EXERCISE PROMPT. Find the lines holding the string "MYERS" in the data, then copy all of them.

DATA.
##########

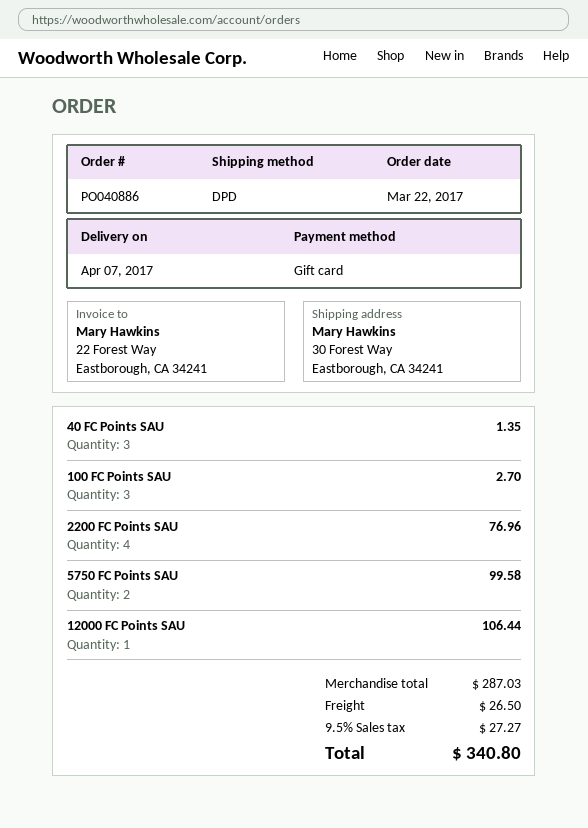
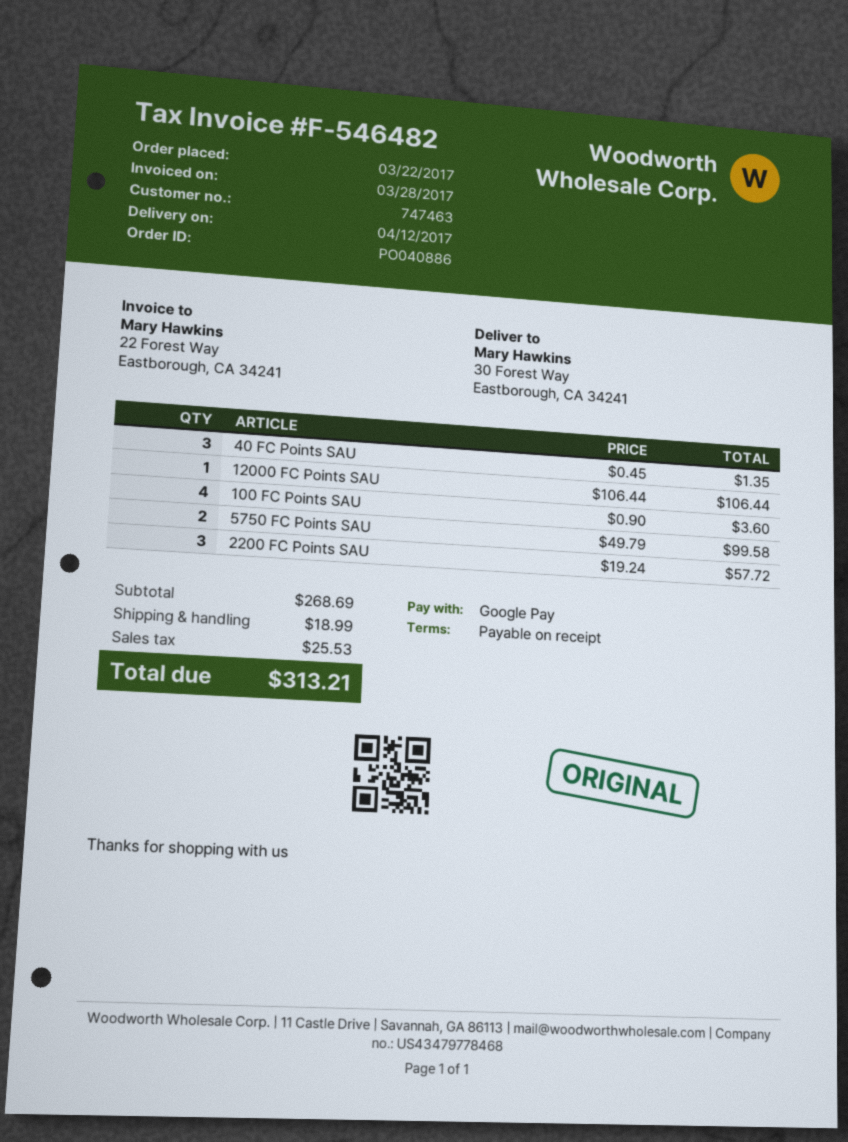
delivery date: 2017-04-07 -> 2017-04-12
payment method: gift card -> Google Pay
100 FC Points SAU: 3 for 2.70 -> 4 for 3.60
2200 FC Points SAU: 4 for 76.96 -> 3 for 57.72
subtotal: 287.03 -> 268.69
shipping: 26.50 -> 18.99
tax: 27.27 -> 25.53
total: 340.80 -> 313.21

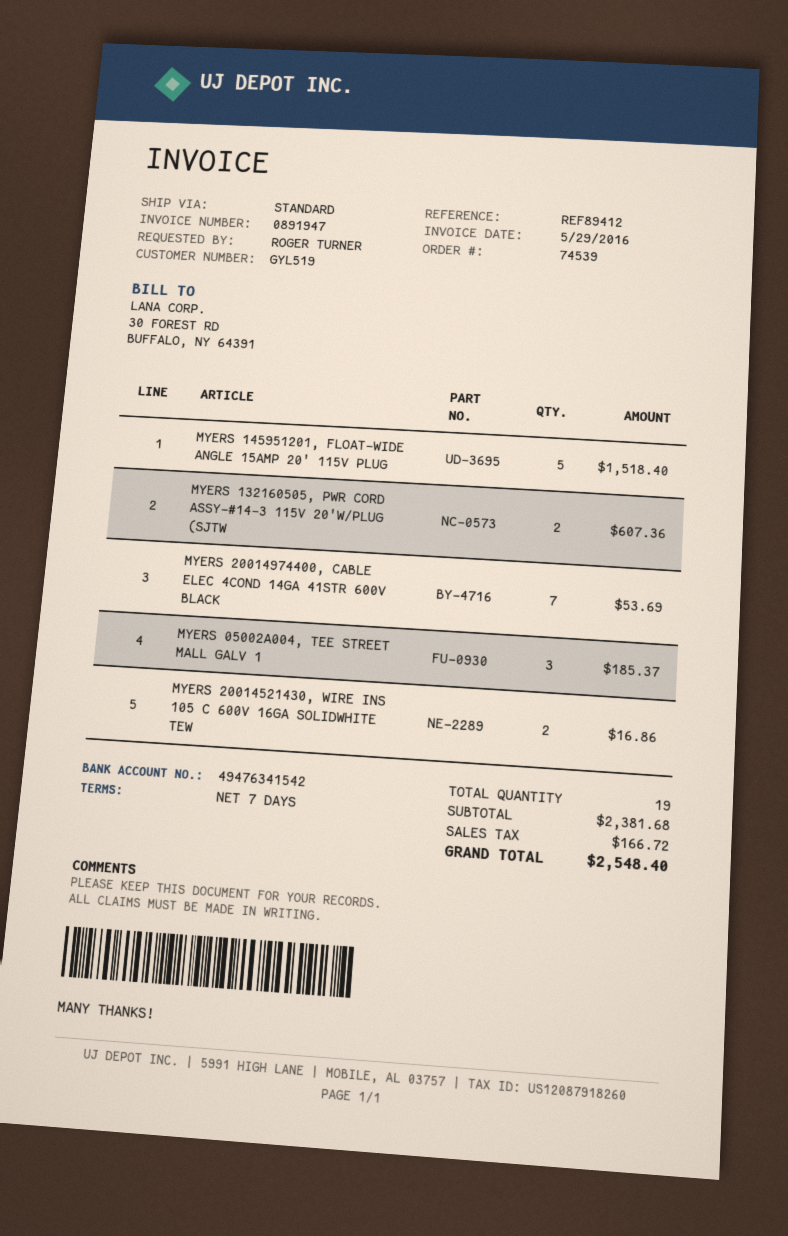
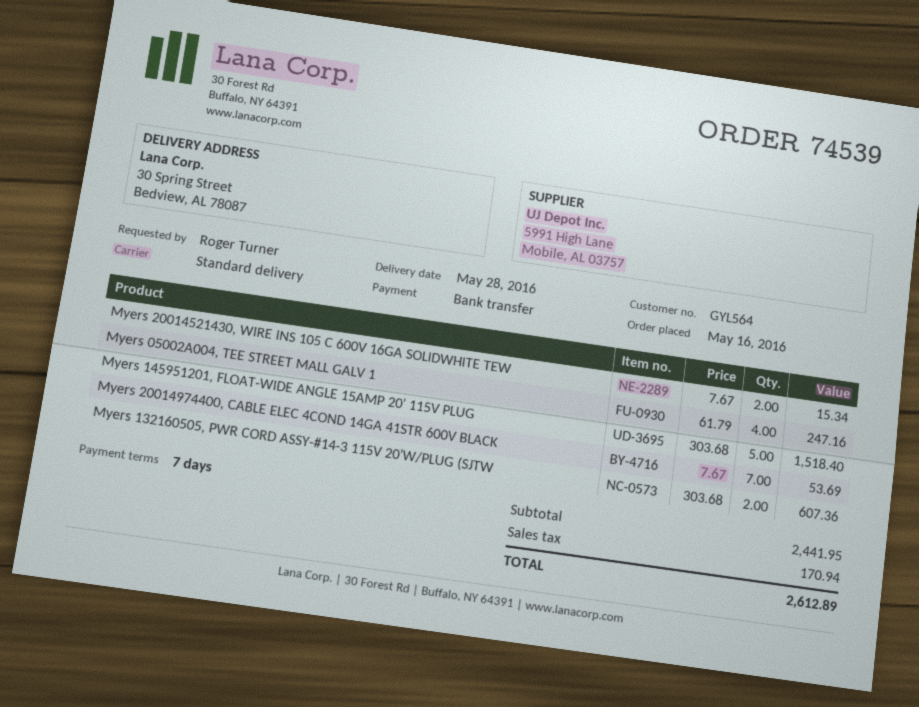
customer number: GYL519 -> GYL564
MYERS 05002A004, TEE STREET MALL GALV 1: 3 for 185.37 -> 4 for 247.16
MYERS 20014521430, WIRE INS 105 C 600V 16GA SOLIDWHITE TEW: 2 for 16.86 -> 2 for 15.34
subtotal: 2381.68 -> 2441.95
tax: 166.72 -> 170.94
total: 2548.40 -> 2612.89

##########

RESULT OF THIS EXERCISE.
MYERS 05002A004, TEE STREET MALL GALV 1: 3 for 185.37 -> 4 for 247.16
MYERS 20014521430, WIRE INS 105 C 600V 16GA SOLIDWHITE TEW: 2 for 16.86 -> 2 for 15.34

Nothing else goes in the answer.